When I was younger, I thought Pine Island was special because of the places. The trees, the marinas, the roads, the water and all the freedom that came with growing up here.
And it is. But as I’ve gotten older, I’ve realized it was special because of the people, too.
The people who knew your family. The people who celebrated your successes and showed up when you needed them. People like Father Pat. Local business owners who became family friends. Neighbors who shared dinners, holidays and playdates. The kind of community where you didn’t just know your friends, you knew their parents, their siblings and their grandparents, too.
Somewhere along the way, the people around us became part of our extended family.
People like the ones sitting in this room today. And in many ways, that’s what this scholarship is really about.
When I graduated from high school, I received a Pine Island Kiwanis scholarship. The money helped me buy textbooks during my freshman year at UCF, and for that I was incredibly grateful.
But years later, what I remember most isn’t the money. What I remember is what it represented.
It was a community looking at a young person and saying, “We believe in you.”
That’s exactly what’s happening here this morning. The people in this room believe in you. And many of them have believed in generations of Pine Island students before you.
And I don’t think any of them expect you to have your entire future figured out today. I certainly didn’t.
If you had asked me at 18 what I was going to do with my life, I never would have said, “I’m going to be a professor.” What I did know was that I loved stories. I loved listening to people tell them. I loved reading about different communities and the people who shaped them. I was curious about the world and the people in it.
Looking back, those interests were quietly shaping my future long before I realized it.
I eventually became a creative writing major with a minor in literature, and today I teach English and creative writing at Valencia College in Orlando, FL.
While I was in college, I came across a quote by the Nigerian author Chinua Achebe that has stayed with me ever since: “I was given this voice, and I intend to use it.”
At first, I loved it because I wanted to be a writer. But over time, it came to mean something much more.
Because every person in this room has been given a voice, and the world needs it. Not just a voice that speaks, but a voice shaped by your experiences, your values, your memories and your perspective.
For me, Pine Island is part of my voice.
It’s in the stories I tell. It’s in the values I carry.
It’s in the way I teach my students. It’s in the way I raise my daughters.
And it will always be part of who I am. The same is true for you.
Whether you stay close to home or travel far from it, the people and places that shaped you will remain part of your story.
As you begin whatever comes next, my hope is that you discover what matters to you and have the courage to use your voice in service of something bigger than yourself.
Use it to solve problems. Use it to build something meaningful.
Use it to help people. Use it to create opportunities. Use it to make your community stronger.
The Kiwanis Club has invested in you.
Your families have invested in you. Your teachers, coaches, neighbors, and mentors have invested in you.
Today is a celebration of that investment.

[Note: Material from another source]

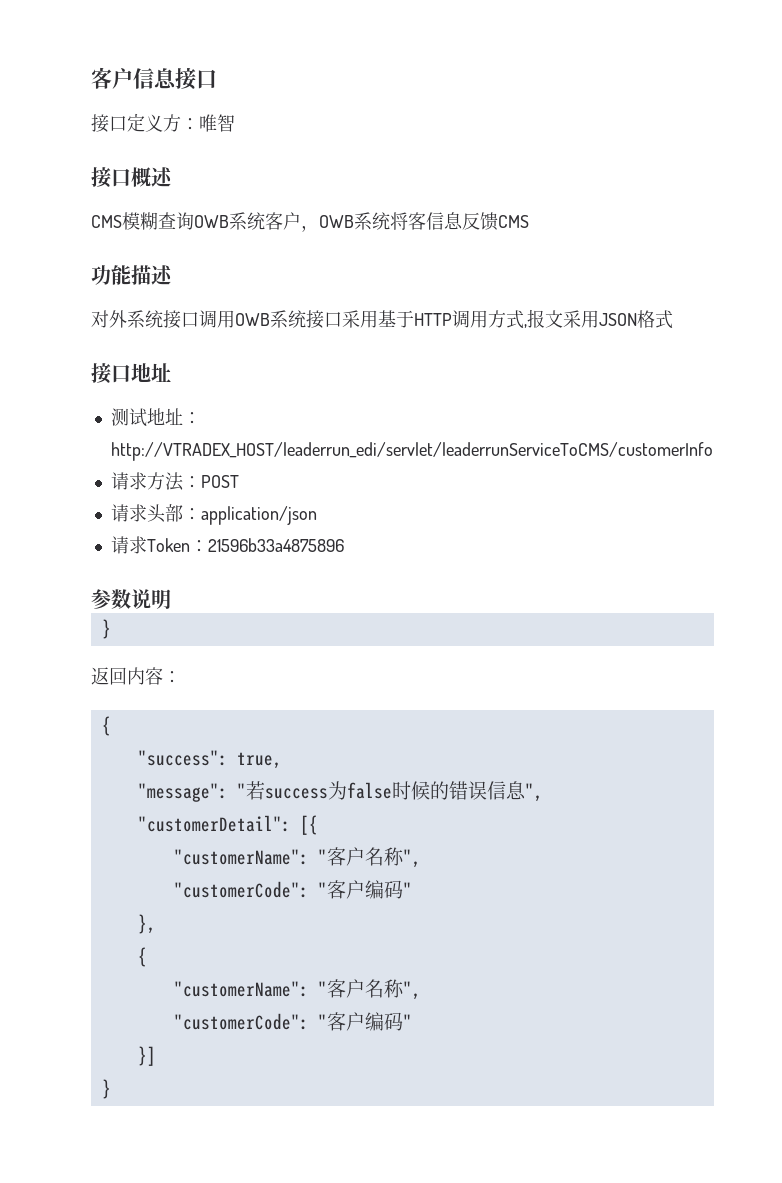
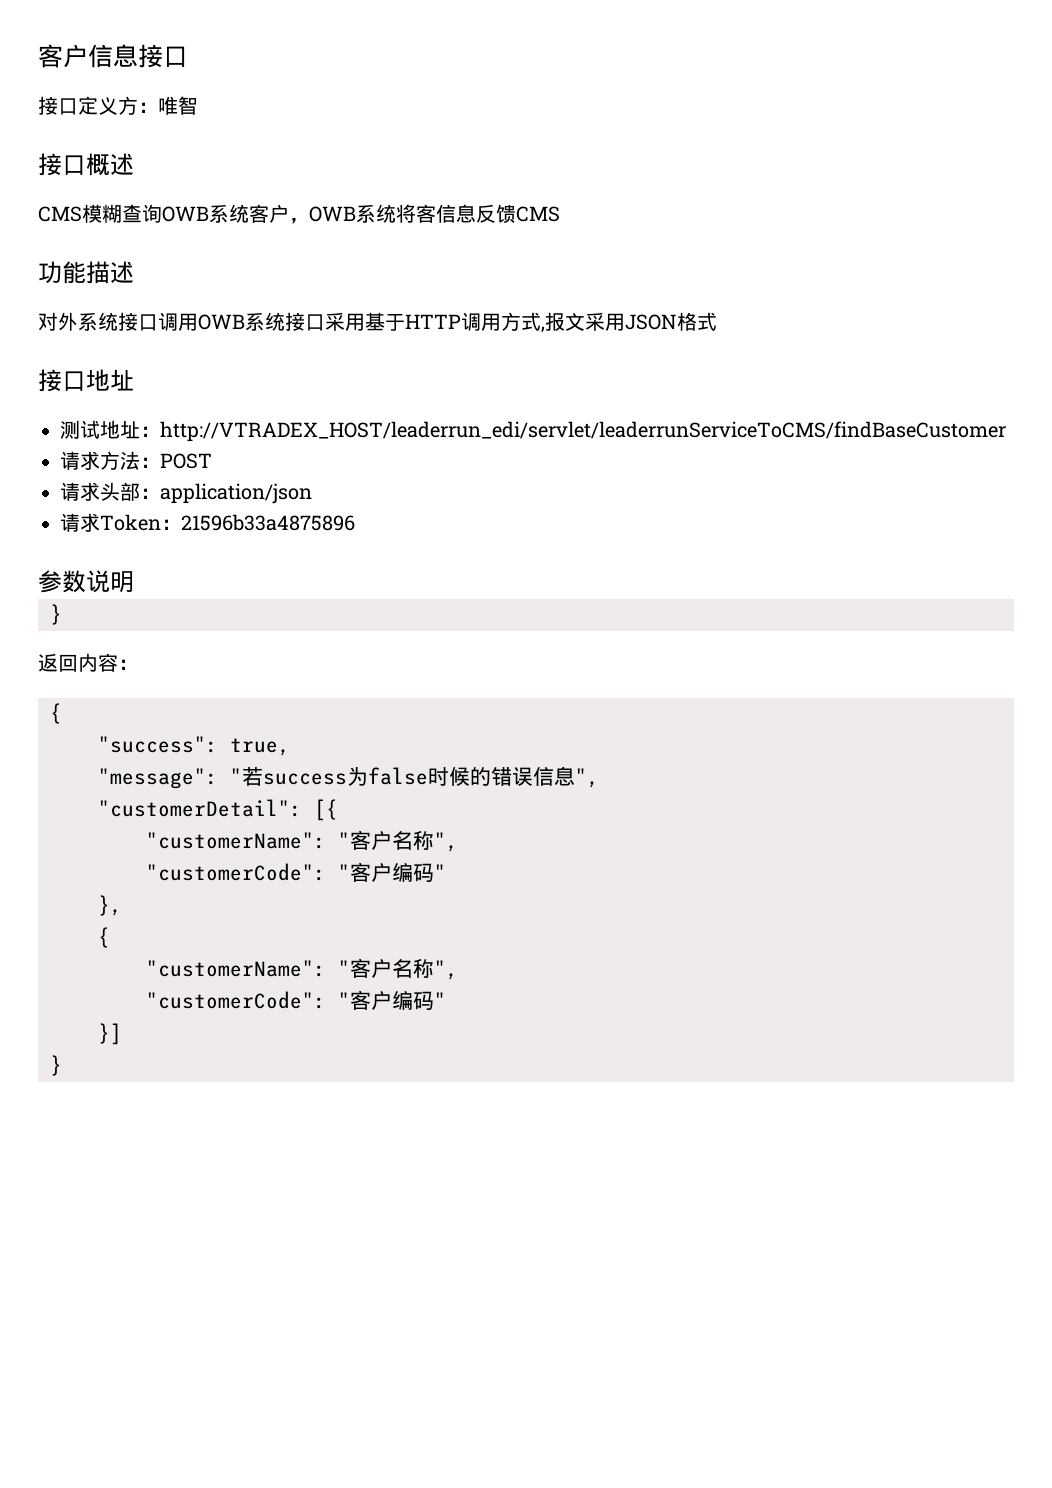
[110,442,713,461] http://VTRADEX_HOST/leaderrun_edi/servlet/leaderrunServiceToCMS/customerInfo -> [160,421,1006,442] http://VTRADEX_HOST/leaderrun_edi/servlet/leaderrunServiceToCMS/findBaseCustomer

But it is also a reminder of the responsibility that comes with it.
Invest in yourself. Invest in your future. And one day, invest in someone else.
Because that’s how communities like Pine Island endure.
One generation believes in the next. One generation opens doors for the next.
And then that generation chooses to do the same. Congratulations to each of you.
We are proud of you. We believe in you. And we can’t wait to see how you use your voice.